[Version comparison data]
'''

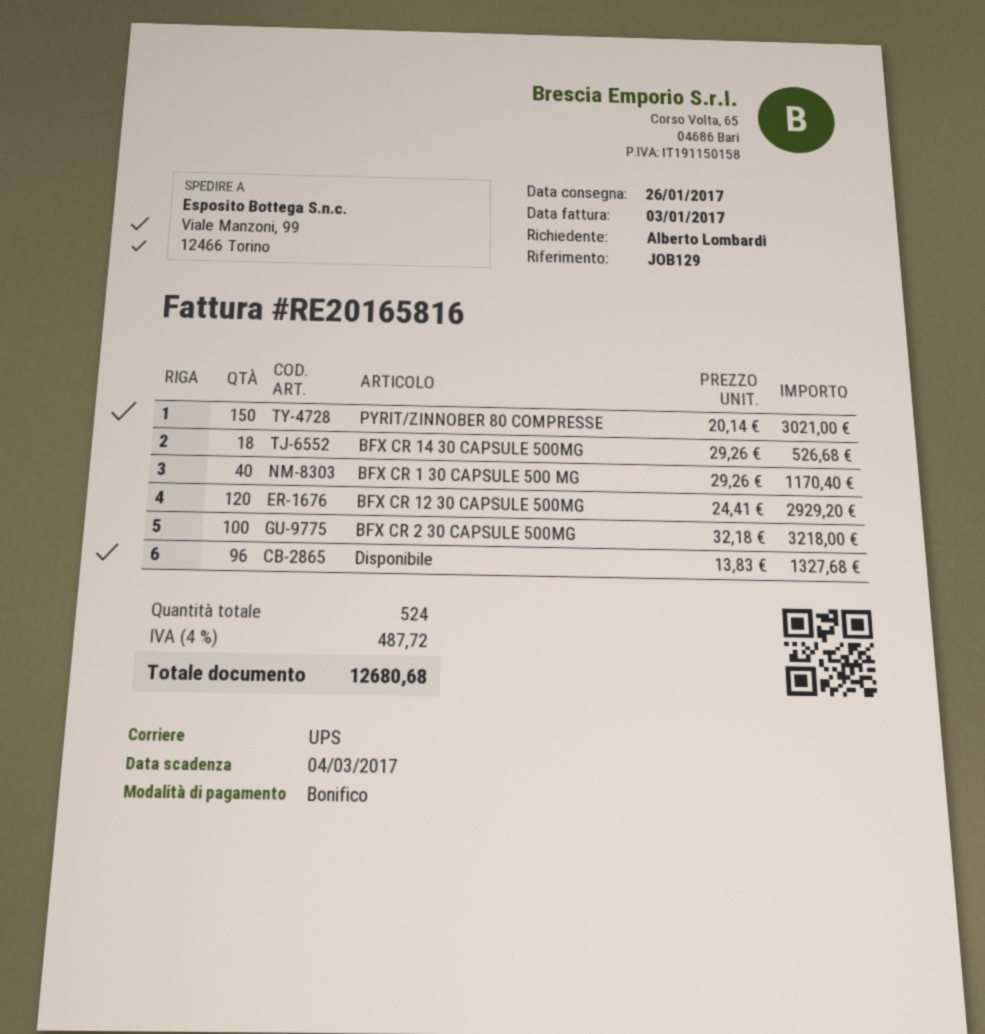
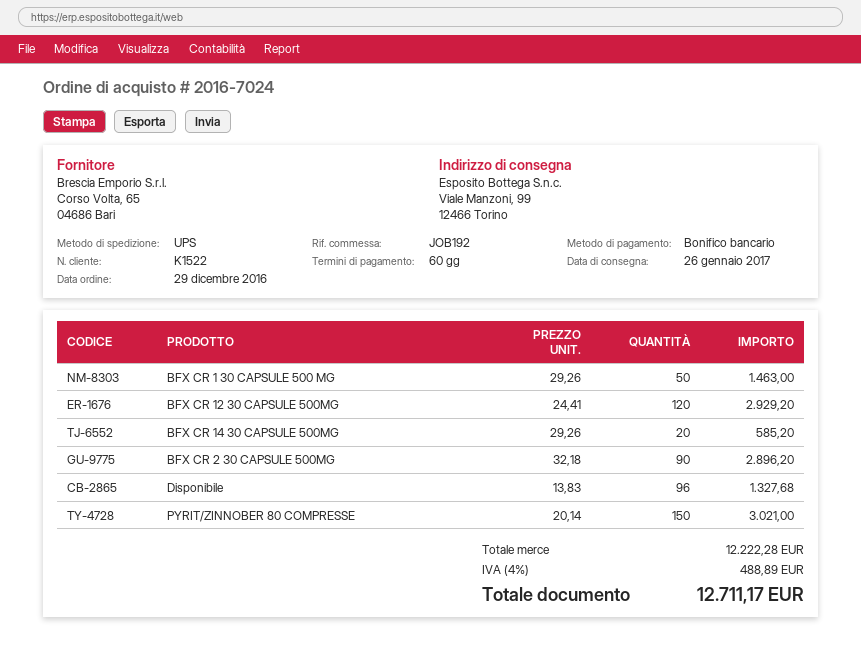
reference: JOB129 -> JOB192
BFX CR 14 30 CAPSULE 500MG: 18 x 29.26 = 526.68 -> 20 x 29.26 = 585.20
BFX CR 1 30 CAPSULE 500 MG: 40 x 29.26 = 1170.40 -> 50 x 29.26 = 1463.00
BFX CR 2 30 CAPSULE 500MG: 100 x 32.18 = 3218.00 -> 90 x 32.18 = 2896.20
tax: 4% = 487.72 -> 4% = 488.89
total: 12680.68 -> 12711.17

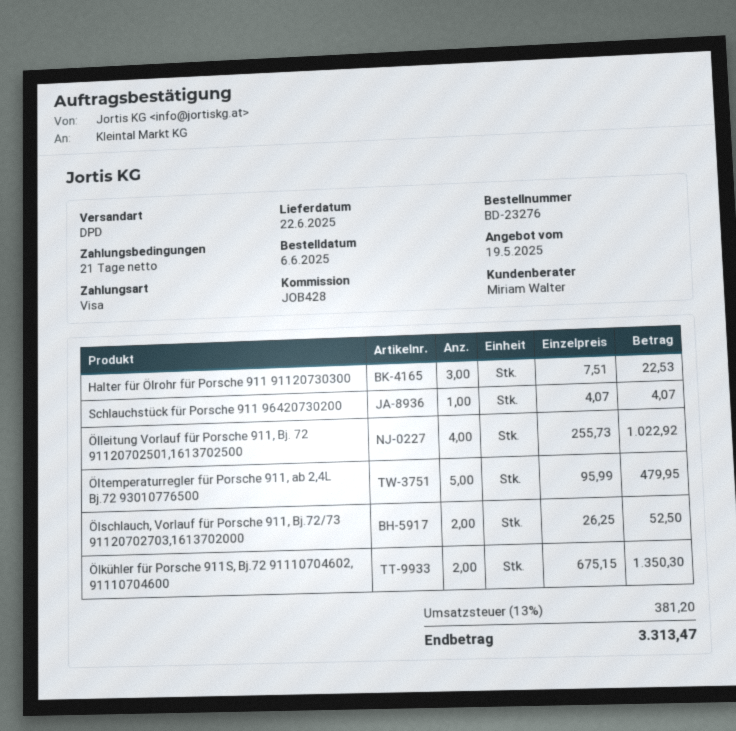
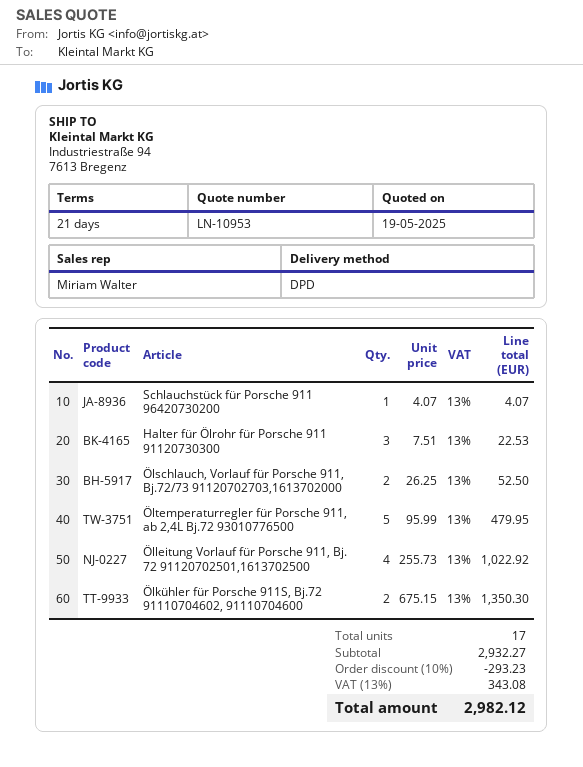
discount: none -> 10% = 293.23
tax: 13% = 381.20 -> 13% = 343.08
total: 3313.47 -> 2982.12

'''

▶ **What is expected**:
Only the lines from the line holding "BFX CR 14 30" through the last line above belong in the answer, repeated exactly; the pictures do not.

▶ **Response to the task**:
BFX CR 14 30 CAPSULE 500MG: 18 x 29.26 = 526.68 -> 20 x 29.26 = 585.20
BFX CR 1 30 CAPSULE 500 MG: 40 x 29.26 = 1170.40 -> 50 x 29.26 = 1463.00
BFX CR 2 30 CAPSULE 500MG: 100 x 32.18 = 3218.00 -> 90 x 32.18 = 2896.20
tax: 4% = 487.72 -> 4% = 488.89
total: 12680.68 -> 12711.17

discount: none -> 10% = 293.23
tax: 13% = 381.20 -> 13% = 343.08
total: 3313.47 -> 2982.12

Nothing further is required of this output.